- Data provided -
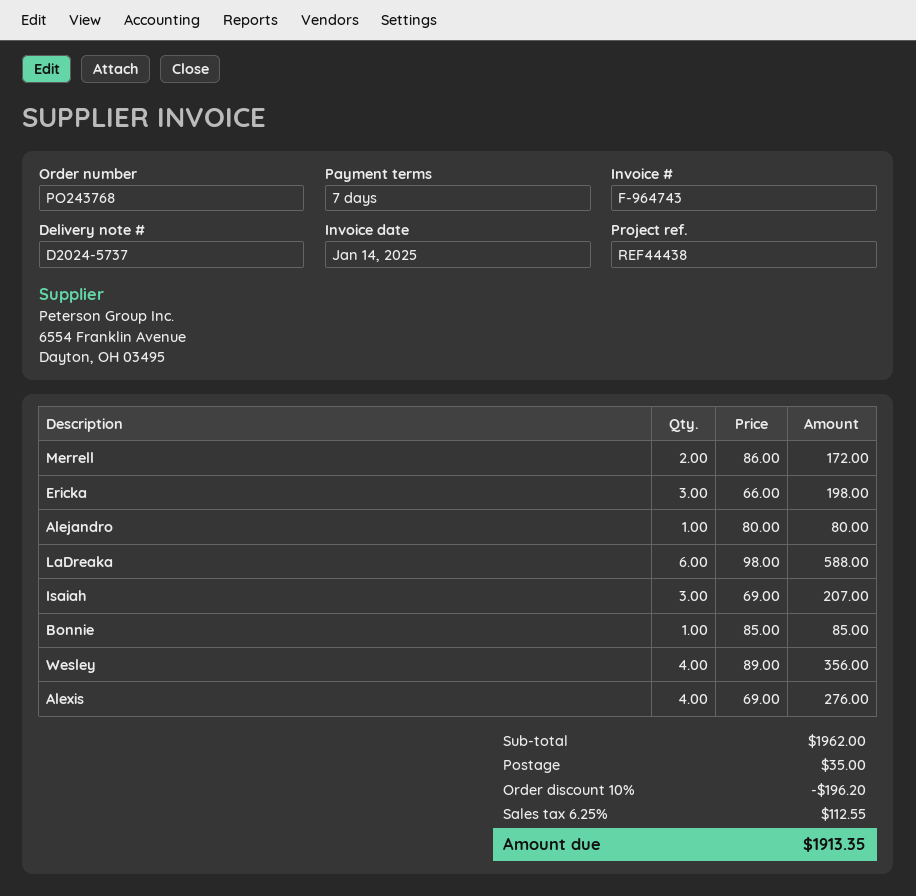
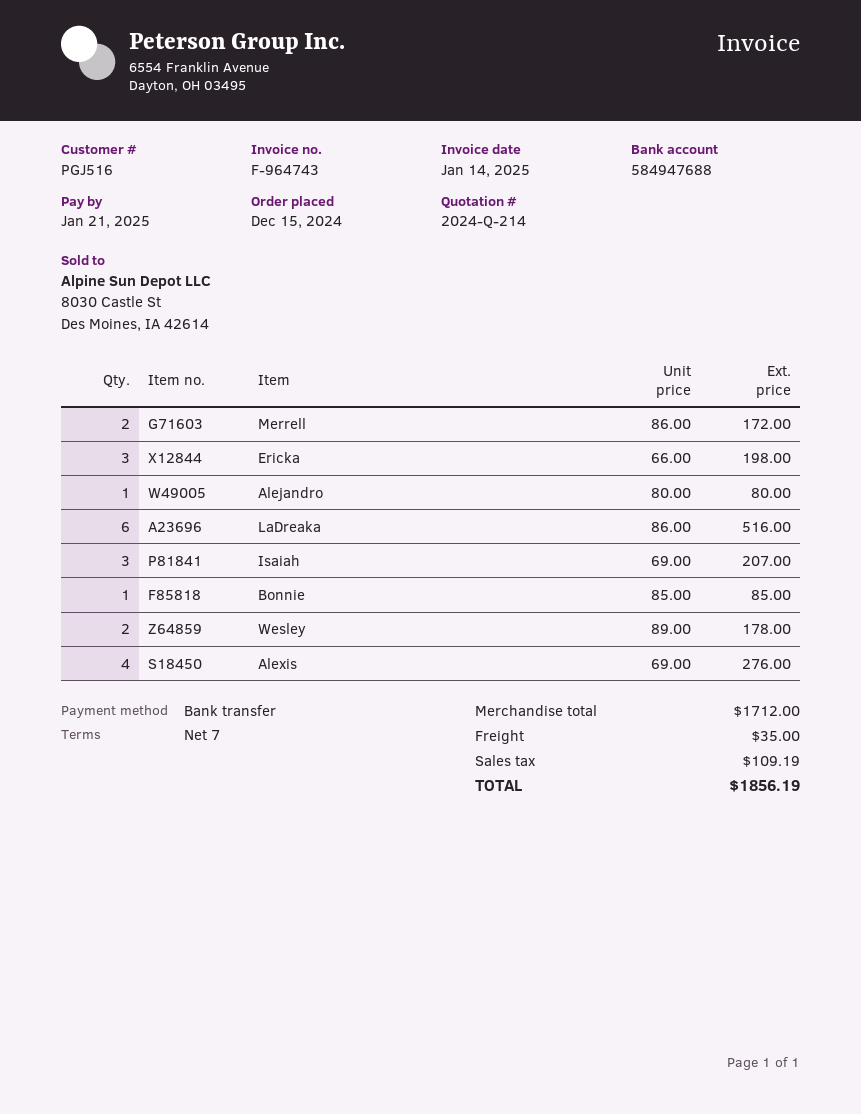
LaDreaka: 6 x 98.00 = 588.00 -> 6 x 86.00 = 516.00
Wesley: 4 x 89.00 = 356.00 -> 2 x 89.00 = 178.00
subtotal: 1962.00 -> 1712.00
discount: 10% = 196.20 -> none
tax: 112.55 -> 109.19
total: 1913.35 -> 1856.19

- Assignment -
Print the data again, word for word, without any pictures.

- Solved exercise -
LaDreaka: 6 x 98.00 = 588.00 -> 6 x 86.00 = 516.00
Wesley: 4 x 89.00 = 356.00 -> 2 x 89.00 = 178.00
subtotal: 1962.00 -> 1712.00
discount: 10% = 196.20 -> none
tax: 112.55 -> 109.19
total: 1913.35 -> 1856.19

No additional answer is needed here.